En cambio, la célebre Instrucción pastoral de marzo de 1875, suscrita por los arzobispos de México, Michoacán y Guadalajara -aparecida apenas unos días después de la proclamación del Plan de Nuevo Urecho, cuando el levantamiento atravesaba por su mejor momento bélico-, condenaba toda manifestación de violencia armada contra el gobierno, lo cual parecía tener una clara dedicatoria.
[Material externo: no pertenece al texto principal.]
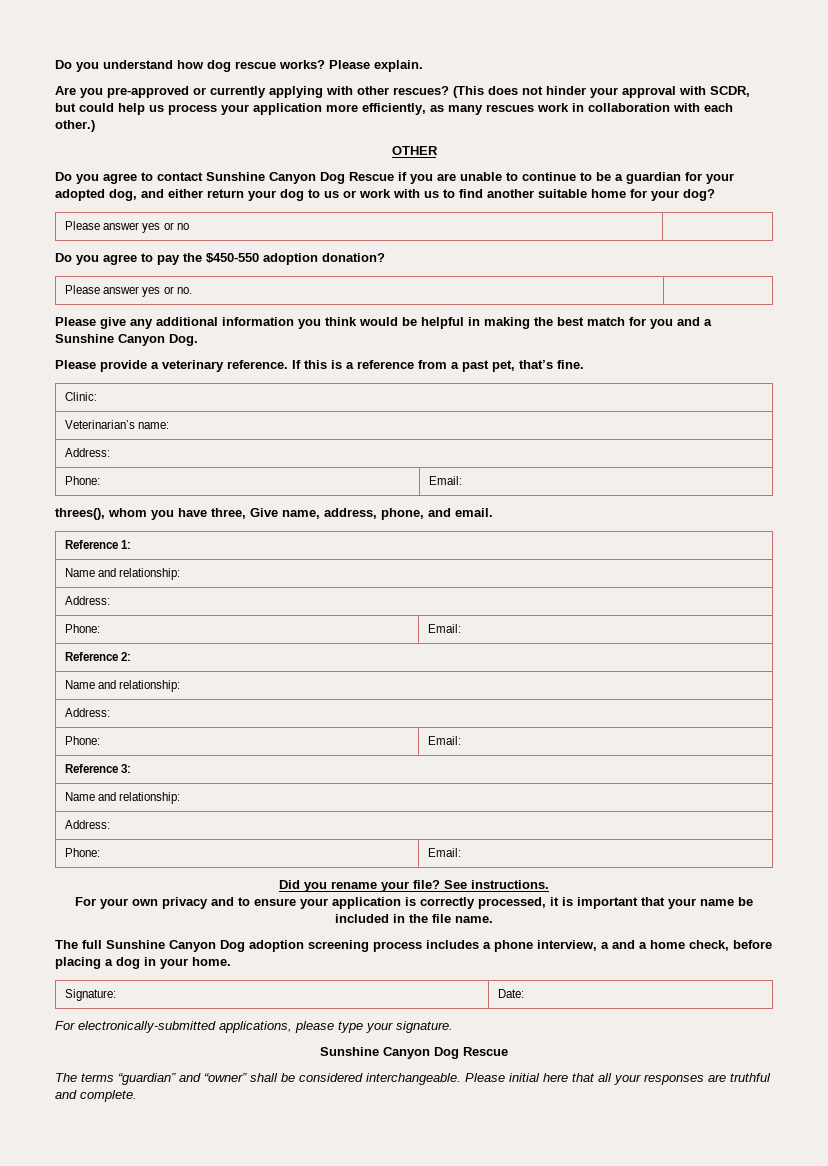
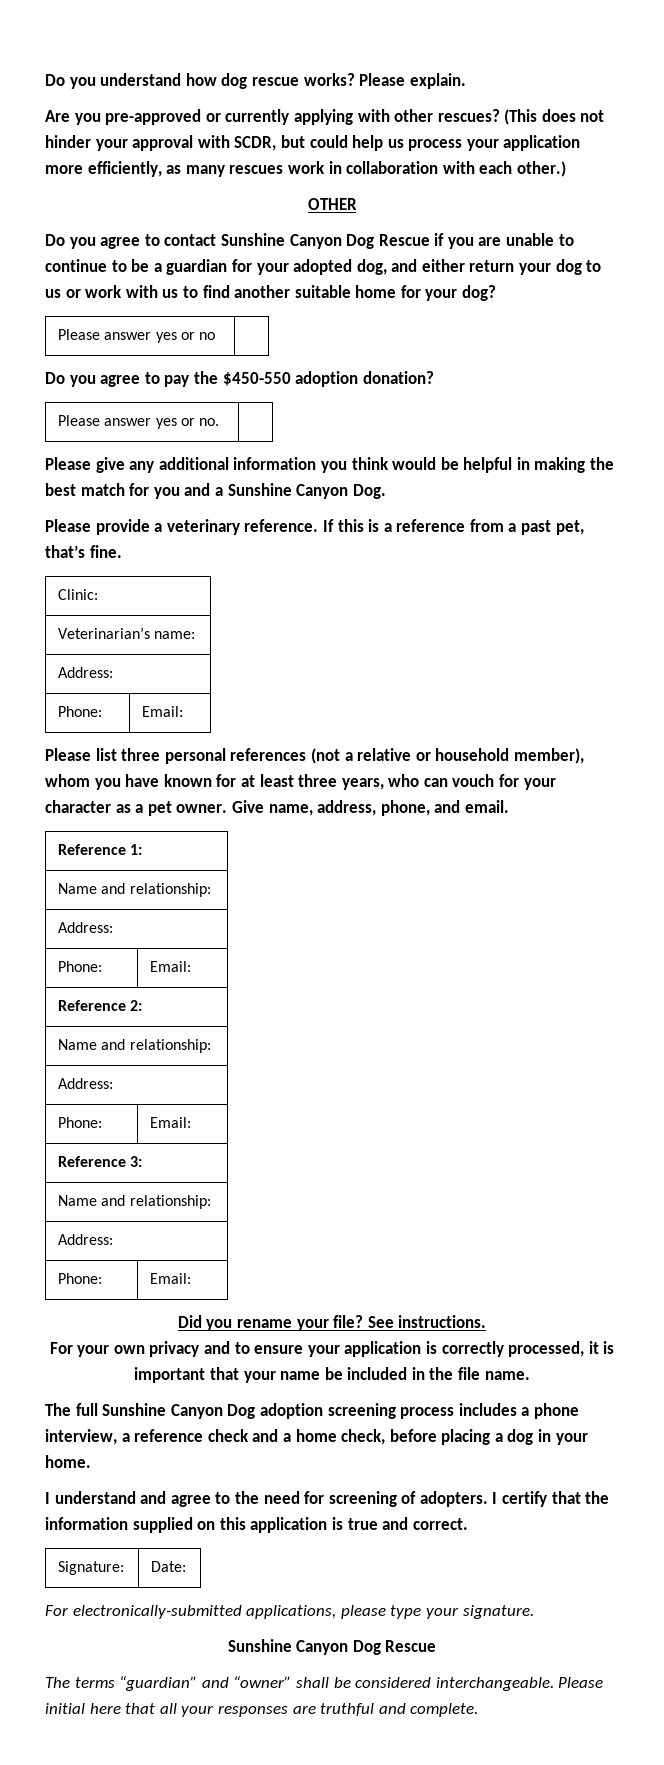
- threes(), whom you have three, Give name, address, phone, and email.
+ Please list three personal references (not a relative or household member), whom you have known for at least three years, who can vouch for your character as a pet owner. Give name, address, phone, and email.
- The full Sunshine Canyon Dog adoption screening process includes a phone interview, a and a home check, before placing a dog in your home.
+ The full Sunshine Canyon Dog adoption screening process includes a phone interview, a reference check and a home check, before placing a dog in your home.
+ I understand and agree to the need for screening of adopters. I certify that the information supplied on this application is true and correct.

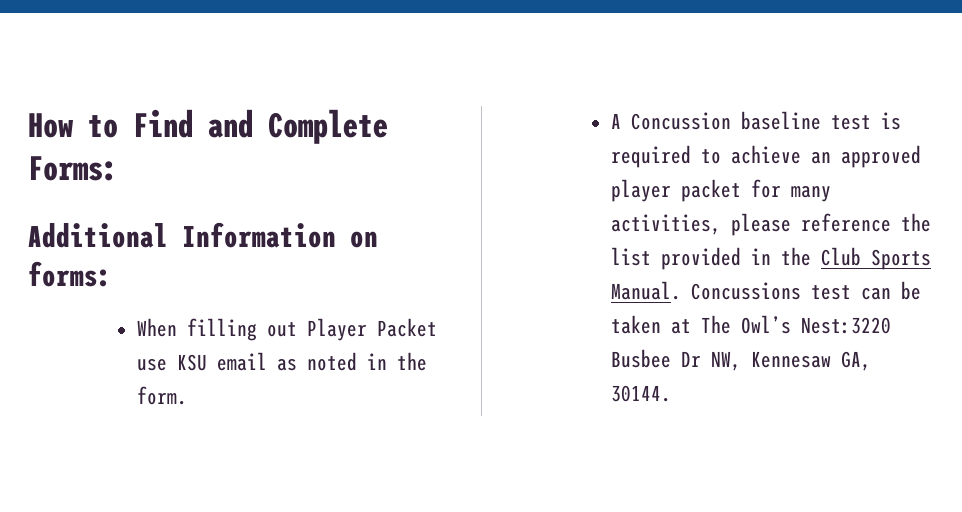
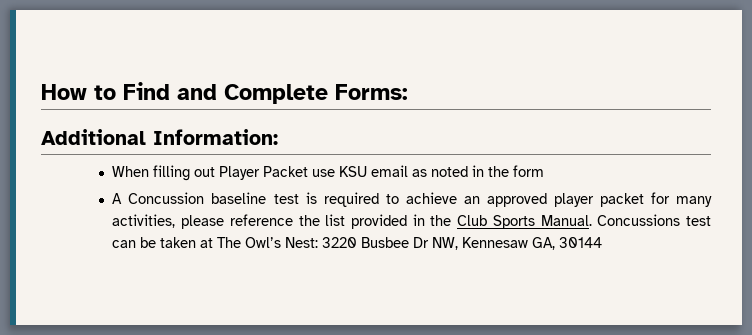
- Additional Information on forms:
+ Additional Information:
- When filling out Player Packet use KSU email as noted in the form.
+ When filling out Player Packet use KSU email as noted in the form
- Concussions test can be taken at The Owl’s Nest:3220 Busbee Dr NW, Kennesaw GA, 30144.
+ Concussions test can be taken at The Owl’s Nest: 3220 Busbee Dr NW, Kennesaw GA, 30144

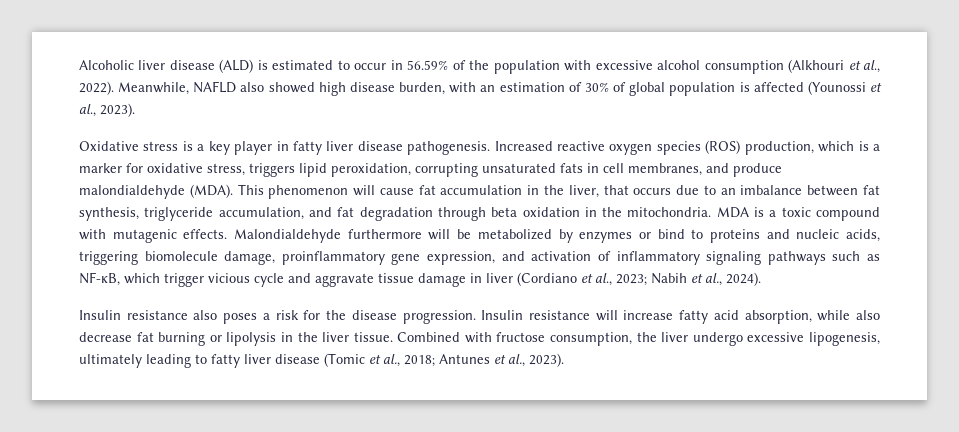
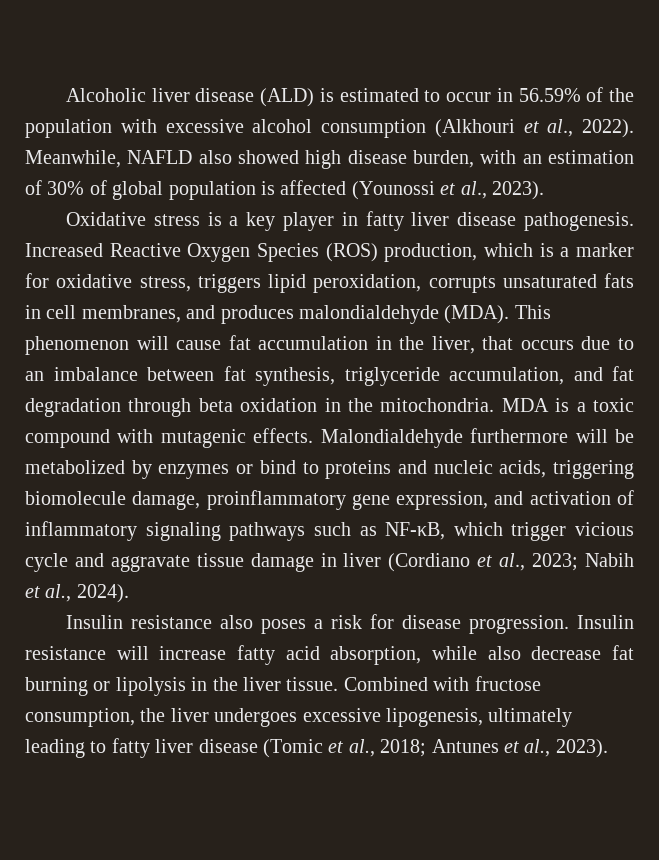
- Increased reactive oxygen species (ROS) production, which is a marker for oxidative stress, triggers lipid peroxidation, corrupting unsaturated fats in cell membranes, and produce malondialdehyde (MDA).
+ Increased Reactive Oxygen Species (ROS) production, which is a marker for oxidative stress, triggers lipid peroxidation, corrupts unsaturated fats in cell membranes, and produces malondialdehyde (MDA).
- Insulin resistance also poses a risk for the disease progression.
+ Insulin resistance also poses a risk for disease progression.
- Combined with fructose consumption, the liver undergo excessive lipogenesis, ultimately leading to fatty liver disease (Tomic et al., 2018; Antunes et al., 2023).
+ Combined with fructose consumption, the liver undergoes excessive lipogenesis, ultimately leading to fatty liver disease (Tomic et al., 2018; Antunes et al., 2023).

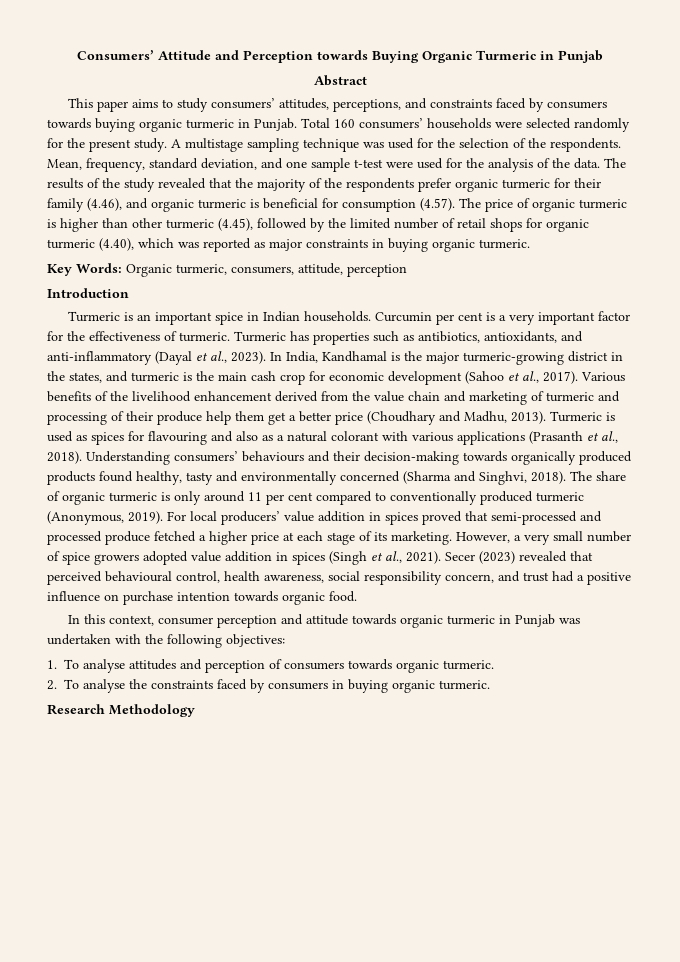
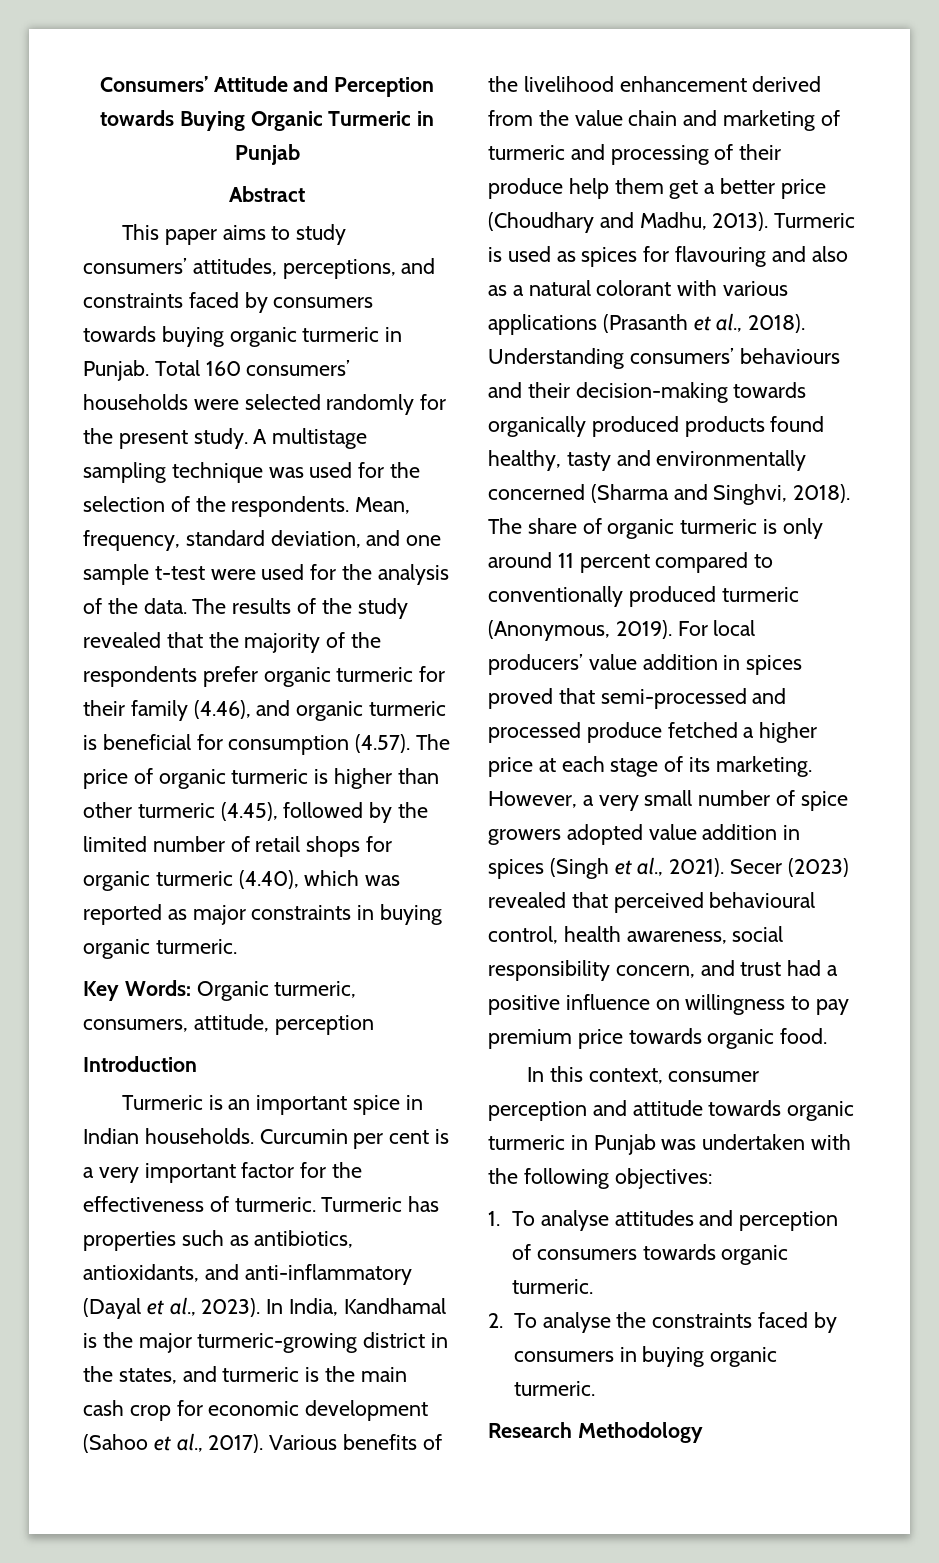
- The share of organic turmeric is only around 11 per cent compared to conventionally produced turmeric (Anonymous, 2019).
+ The share of organic turmeric is only around 11 percent compared to conventionally produced turmeric (Anonymous, 2019).
- Secer (2023) revealed that perceived behavioural control, health awareness, social responsibility concern, and trust had a positive influence on purchase intention towards organic food.
+ Secer (2023) revealed that perceived behavioural control, health awareness, social responsibility concern, and trust had a positive influence on willingness to pay premium price towards organic food.

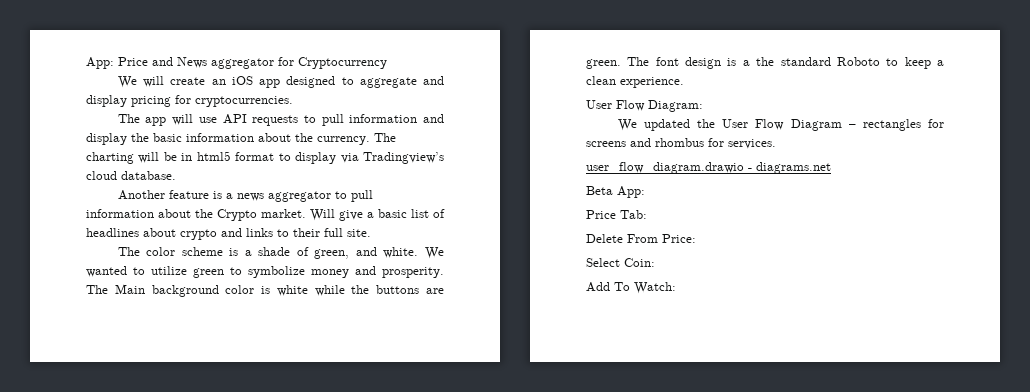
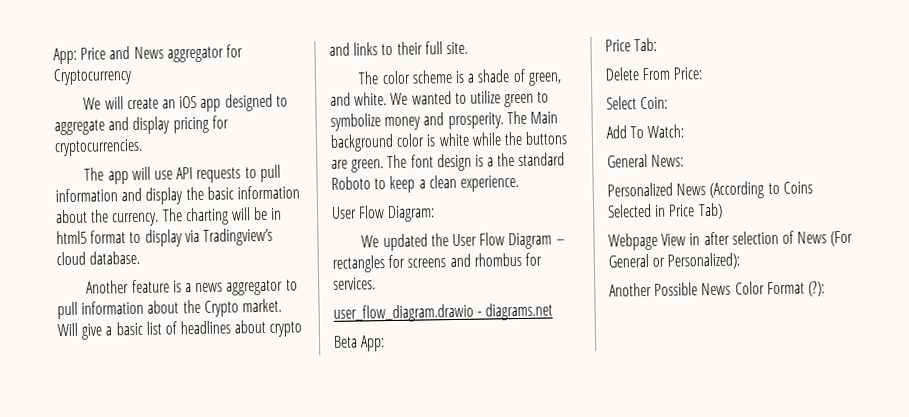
+ General News:
+ Personalized News (According to Coins Selected in Price Tab)
+ Webpage View in after selection of News (For General or Personalized):
+ Another Possible News Color Format (?):

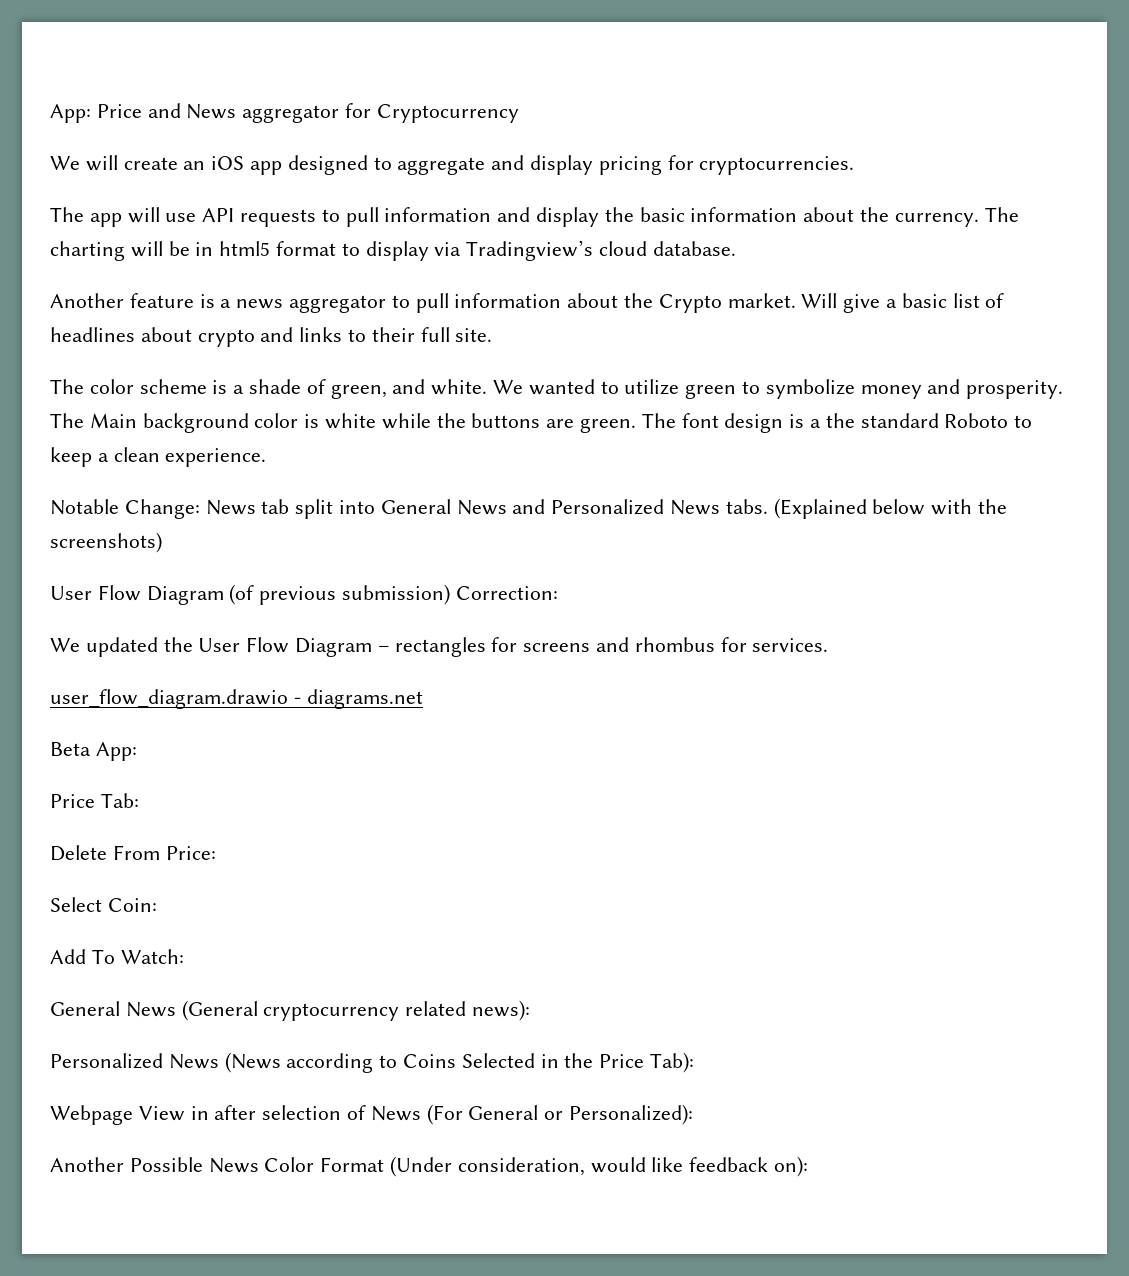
- User Flow Diagram:
+ Notable Change: News tab split into General News and Personalized News tabs. (Explained below with the screenshots)
+ User Flow Diagram (of previous submission) Correction:
- General News:
- Personalized News (According to Coins Selected in Price Tab)
+ General News (General cryptocurrency related news):
+ Personalized News (News according to Coins Selected in the Price Tab):
- Another Possible News Color Format (?):
+ Another Possible News Color Format (Under consideration, would like feedback on):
Si bien es cierto que el rechazo era, aunque tajante, demasiado amplio y genérico, sin llamar a los religioneros por su nombre: “Cerrad enteramente vuestros oídos a sugestiones de otro género, que pueden venir a veces de algunos hombres deseosos de la revolución armada. […] No olvidéis que el mal se ha de vencer con el bien, y no con otras armas […]”.52 En otros sentidos, sin duda que esta pastoral colectiva marcó un antes y un después en la historia de las relaciones entre la Iglesia católica y el Estado liberal. Previsiblemente, reprobaba con firmeza la Ley Orgánica promulgada por el Congreso y por el presidente Lerdo, al haber prohibido la enseñanza religiosa e imponer nuevas restricciones al culto y a la recolección de limosnas, y repudiaba de modo categórico la supresión de las Hermanas de la Caridad. Con igual intransigencia, dejaba en claro asimismo la segura excomunión a todos los fieles que en sus empleos públicos prestaran la protesta constitucional.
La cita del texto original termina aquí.